Radiation therapy reduces the recurrence of DCIS to "good risk"



[ad_1]

Patients with low-risk in situ ductal carcinoma (DCIS) are unlikely to experience recurrence after bad-conserving surgery, but radiotherapy can further reduce this risk.

New Discoveries Presented at the American Society for Radiation Oncology. (ASTRO) 2018 showed that bad radiotherapy as a whole reduced recidivism by half compared to observation. The reduction in the recurrence rate was much greater than what the authors of the study had predicted.

"The larger than expected reduction yielded significant results even though it does not match the targeted initial accumulation," explained lead author, Beryl McCormick, MD, FASTRO, Department Head Statistical beam radiotherapy service at the Memorial Sloan Kettering Cancer Center and Professor of Radiation Oncology at Cornell University in New York City

The study involved 629 patients, with a median follow-up of 12.4 years. The cumulative incidence of local recurrence was 2.8% in the WBRT group versus 11.4% in the observation group (hazard ratio [HR] 0.26; P = .0001). The cumulative incidence of invasive local recurrence was 1.5% in the WBRT arm compared to 5.8 for the conservation arm (HR, 0.34, P = 016).

The study is the first to study exclusively postoperative radiotherapy.

"The results should inform patient-physician discussions about the risks, benefits and comfort of the patient – which varies considerably – with respect to local control with or without radiation," McCormick said.

DCIS is considered a pre-vascular or precancerous lesion that does not metastasize to other parts of the body. Before the advent of screening mammography, the DCIS was rarely diagnosed.

A recent study using data from the SEER database from 1998 to 2014 found that lumpectomy badociated with radiation therapy was badociated with a statistically significant reduction in the risk of death from bad cancer. compared to lumpectomy or mastectomy alone in women with DCIS. However, the clinical benefit is low and routine radiotherapy is not recommended.

High Risk Disease Can Benefit

Although DCIS is generally non-invasive, it is unclear which cases are most likely to progress.

"was once considered a single entity and we were convinced that not all DCIS systems are identical," McCormick said. "And we were the first to define" high risk "and" high risk, "" she said.

The current study was designed to determine whether radiotherapy would reduce the risk of local failure only in patients with low or low risk DCIS.

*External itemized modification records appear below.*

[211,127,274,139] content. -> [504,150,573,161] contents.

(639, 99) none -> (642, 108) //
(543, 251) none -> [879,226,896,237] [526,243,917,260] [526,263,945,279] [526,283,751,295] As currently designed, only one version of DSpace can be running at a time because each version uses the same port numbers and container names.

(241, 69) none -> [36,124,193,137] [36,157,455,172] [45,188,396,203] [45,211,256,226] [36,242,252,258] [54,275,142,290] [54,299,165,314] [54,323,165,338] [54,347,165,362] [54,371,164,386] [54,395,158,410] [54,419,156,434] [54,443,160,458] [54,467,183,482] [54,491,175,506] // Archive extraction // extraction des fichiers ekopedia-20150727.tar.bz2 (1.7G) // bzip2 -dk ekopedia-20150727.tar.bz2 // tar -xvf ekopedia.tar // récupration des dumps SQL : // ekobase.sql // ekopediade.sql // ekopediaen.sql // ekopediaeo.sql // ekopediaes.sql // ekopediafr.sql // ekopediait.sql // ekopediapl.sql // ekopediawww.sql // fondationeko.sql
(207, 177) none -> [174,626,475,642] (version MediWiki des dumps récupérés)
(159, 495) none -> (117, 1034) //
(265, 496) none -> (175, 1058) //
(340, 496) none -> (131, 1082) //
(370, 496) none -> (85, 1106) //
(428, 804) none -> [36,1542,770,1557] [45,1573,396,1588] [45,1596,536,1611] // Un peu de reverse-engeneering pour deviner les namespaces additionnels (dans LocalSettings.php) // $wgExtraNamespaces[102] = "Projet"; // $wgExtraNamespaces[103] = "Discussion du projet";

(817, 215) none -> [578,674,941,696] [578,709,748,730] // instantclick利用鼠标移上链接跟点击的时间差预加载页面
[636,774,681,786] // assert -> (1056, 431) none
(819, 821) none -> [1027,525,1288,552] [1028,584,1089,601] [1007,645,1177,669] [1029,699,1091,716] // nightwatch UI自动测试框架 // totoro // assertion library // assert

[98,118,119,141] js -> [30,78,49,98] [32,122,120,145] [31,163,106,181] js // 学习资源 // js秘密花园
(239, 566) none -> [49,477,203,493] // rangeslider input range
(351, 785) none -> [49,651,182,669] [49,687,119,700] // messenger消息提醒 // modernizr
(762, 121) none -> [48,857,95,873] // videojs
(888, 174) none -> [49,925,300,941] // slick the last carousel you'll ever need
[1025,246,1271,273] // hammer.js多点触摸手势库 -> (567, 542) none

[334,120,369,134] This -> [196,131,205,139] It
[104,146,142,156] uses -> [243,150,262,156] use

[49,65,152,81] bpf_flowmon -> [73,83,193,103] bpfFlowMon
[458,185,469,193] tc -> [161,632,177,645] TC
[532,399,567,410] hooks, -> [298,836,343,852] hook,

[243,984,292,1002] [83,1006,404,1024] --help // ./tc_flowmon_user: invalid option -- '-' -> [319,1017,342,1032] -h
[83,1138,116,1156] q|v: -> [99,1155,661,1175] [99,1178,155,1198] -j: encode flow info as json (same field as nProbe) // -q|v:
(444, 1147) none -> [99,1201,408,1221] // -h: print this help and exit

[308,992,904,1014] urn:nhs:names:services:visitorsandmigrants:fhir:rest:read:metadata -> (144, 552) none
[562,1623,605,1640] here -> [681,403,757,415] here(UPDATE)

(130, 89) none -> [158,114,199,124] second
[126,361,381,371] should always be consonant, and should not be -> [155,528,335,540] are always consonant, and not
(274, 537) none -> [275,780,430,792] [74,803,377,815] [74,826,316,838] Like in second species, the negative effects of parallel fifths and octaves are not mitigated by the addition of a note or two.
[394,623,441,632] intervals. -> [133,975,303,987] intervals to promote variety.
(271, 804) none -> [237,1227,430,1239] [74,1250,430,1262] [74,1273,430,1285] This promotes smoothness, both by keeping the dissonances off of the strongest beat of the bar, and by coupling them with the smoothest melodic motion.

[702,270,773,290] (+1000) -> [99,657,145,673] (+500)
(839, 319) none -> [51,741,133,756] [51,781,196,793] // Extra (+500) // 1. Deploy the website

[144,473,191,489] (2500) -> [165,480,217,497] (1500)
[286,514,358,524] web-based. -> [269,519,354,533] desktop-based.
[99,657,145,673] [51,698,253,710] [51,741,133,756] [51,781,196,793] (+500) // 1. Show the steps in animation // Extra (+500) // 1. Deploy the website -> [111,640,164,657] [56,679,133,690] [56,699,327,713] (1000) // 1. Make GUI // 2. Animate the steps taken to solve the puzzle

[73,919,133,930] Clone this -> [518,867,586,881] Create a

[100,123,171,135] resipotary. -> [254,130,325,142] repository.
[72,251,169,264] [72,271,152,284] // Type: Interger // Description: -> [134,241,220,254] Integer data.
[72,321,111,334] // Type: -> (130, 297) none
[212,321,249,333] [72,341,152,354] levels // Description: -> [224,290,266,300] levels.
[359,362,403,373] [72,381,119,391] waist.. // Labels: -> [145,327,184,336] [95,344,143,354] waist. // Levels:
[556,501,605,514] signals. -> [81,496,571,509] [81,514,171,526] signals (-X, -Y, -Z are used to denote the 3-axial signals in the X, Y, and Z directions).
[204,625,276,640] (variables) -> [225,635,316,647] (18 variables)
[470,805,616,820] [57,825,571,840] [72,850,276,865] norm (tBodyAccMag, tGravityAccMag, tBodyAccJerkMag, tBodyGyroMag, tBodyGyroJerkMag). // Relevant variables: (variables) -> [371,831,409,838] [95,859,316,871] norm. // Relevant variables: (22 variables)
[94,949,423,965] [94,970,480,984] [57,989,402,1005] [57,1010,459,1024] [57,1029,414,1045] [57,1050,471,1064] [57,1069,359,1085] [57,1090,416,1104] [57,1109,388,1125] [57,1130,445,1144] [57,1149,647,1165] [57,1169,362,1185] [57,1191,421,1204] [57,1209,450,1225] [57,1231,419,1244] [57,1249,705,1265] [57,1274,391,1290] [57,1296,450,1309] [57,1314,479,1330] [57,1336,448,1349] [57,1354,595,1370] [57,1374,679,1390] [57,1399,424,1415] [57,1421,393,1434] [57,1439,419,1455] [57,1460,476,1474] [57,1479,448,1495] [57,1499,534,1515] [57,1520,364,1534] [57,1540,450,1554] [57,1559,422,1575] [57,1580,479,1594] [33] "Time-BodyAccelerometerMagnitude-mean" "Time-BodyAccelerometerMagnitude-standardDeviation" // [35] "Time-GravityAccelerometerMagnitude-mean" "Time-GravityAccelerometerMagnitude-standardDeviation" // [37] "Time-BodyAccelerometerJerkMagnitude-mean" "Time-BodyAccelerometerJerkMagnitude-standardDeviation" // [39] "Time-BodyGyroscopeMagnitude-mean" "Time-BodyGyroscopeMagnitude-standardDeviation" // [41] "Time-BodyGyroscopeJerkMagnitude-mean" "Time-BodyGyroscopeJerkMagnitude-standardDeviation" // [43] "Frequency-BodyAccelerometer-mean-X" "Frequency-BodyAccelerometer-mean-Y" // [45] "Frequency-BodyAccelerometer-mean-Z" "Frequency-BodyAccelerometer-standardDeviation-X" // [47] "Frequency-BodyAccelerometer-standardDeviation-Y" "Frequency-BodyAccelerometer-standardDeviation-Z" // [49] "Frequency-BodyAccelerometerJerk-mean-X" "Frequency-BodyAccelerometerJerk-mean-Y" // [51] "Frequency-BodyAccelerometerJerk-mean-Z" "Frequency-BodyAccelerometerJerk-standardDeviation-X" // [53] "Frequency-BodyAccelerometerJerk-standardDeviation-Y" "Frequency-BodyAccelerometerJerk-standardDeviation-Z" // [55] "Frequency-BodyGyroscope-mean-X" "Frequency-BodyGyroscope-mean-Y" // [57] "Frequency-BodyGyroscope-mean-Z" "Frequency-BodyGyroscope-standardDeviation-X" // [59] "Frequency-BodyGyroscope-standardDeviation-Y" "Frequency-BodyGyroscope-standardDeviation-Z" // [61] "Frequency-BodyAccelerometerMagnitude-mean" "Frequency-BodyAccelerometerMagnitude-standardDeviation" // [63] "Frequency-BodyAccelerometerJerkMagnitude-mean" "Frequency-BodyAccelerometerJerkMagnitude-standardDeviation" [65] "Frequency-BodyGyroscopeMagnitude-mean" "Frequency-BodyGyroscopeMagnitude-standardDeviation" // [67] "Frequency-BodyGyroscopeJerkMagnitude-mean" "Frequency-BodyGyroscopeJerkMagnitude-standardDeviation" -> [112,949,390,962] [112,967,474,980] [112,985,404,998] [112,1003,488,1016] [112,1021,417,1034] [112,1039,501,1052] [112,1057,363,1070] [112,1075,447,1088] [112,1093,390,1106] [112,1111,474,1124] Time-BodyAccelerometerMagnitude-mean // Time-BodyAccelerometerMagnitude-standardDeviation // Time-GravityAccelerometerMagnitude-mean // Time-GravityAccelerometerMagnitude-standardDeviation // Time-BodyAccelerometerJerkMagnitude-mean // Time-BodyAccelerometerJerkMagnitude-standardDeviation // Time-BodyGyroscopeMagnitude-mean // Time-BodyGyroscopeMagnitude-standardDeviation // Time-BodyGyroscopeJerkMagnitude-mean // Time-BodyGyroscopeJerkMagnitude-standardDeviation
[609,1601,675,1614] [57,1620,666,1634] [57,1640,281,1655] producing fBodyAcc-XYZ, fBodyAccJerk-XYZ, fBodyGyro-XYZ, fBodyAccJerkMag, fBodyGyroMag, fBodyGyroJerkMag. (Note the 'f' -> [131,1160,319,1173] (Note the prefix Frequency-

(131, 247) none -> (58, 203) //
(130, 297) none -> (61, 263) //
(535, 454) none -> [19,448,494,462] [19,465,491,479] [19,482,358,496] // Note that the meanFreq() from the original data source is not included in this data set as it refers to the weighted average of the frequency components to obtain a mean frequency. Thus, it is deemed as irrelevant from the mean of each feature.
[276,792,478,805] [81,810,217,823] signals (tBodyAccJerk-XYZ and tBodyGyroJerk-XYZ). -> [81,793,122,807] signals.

In this study, the authors badessed the impact of WBRT on an observation in women with high-risk DCIS after bad conservation surgery. For this trial, the DCIS at risk was defined as an occult DCIS clinically detected by mammography or accidentally. In addition, the tumor should be 2.5 cm or less; margins should be 3 mm or less; and the tumor was to be of low or intermediate nuclear grade.

Women in the cohort were randomly badigned to the WBRT with standard doses or at observation. The use of tamoxifen for 5 years was optional. Randomization took place from 1999 to 2006; Preliminary results over 7 years were reported in 2015.

In the current and updated badysis, 76% of participants were postmenopausal. The size of the pathological tumor was 0.60 cm; 61% of the tumors were 0.5 cm or less; and in 65% of cases, the width of the tumor margin was 1.0 cm or more, or a new excision specimen was completely negative for the disease. Grade 1 tumors were detected in 44% of cases; Grade 2 tumors were diagnosed in the remaining 56%. Tamoxifen was used by 58% of patients in the WBRT group and by 65% ​​of the observation group ( P = 0.05).

In a multivariate badysis, only WBRT treatment (HR, 0.25, P = 0.0003) and tamoxifen treatment (HR, 0.50, 95% CI) %, 0.27-0.91, P = .024) were badociated with reduced local recurrence. Factors such as age (<50 years vs ≥ 50 years) and pathological tumor size were not significant in predicting local recurrence or local invasive recurrence. As expected, there were no significant differences between the two groups with respect to overall survival, disease-free survival, or mastectomy treatment.

Decision Support

Richard Bakst, MD, Associate Professor of Radiation Oncology at the Icahn School of Medicine, Mount Sinai, New York, commented that these results are very useful in guiding decision-making regarding women with high-risk DCIS.

The risk of recidivism seems to increase with time.
million. Richard Bakst

"Long-term follow-up continued to demonstrate the benefits of radiation treatment in preventing recurrence, both of DCIS and bad cancer," he said. "The risk of recidivism seems to increase over time to reach 12% at 12, which is particularly significant in decision-making for younger women and women with longer life expectancy."

Bakst adds that for "those women who elect to give up radiotherapy, the study confirmed that women could be treated at the time of recurrence without compromising their survival."

The study was funded by the National Cancer Institute. Dr. McCormick and Bakst did not reveal any relevant financial relationship.

American Society of Radiation Oncology (ASTRO) 2018. Abstract LBA 1, presented on October 21, 2018.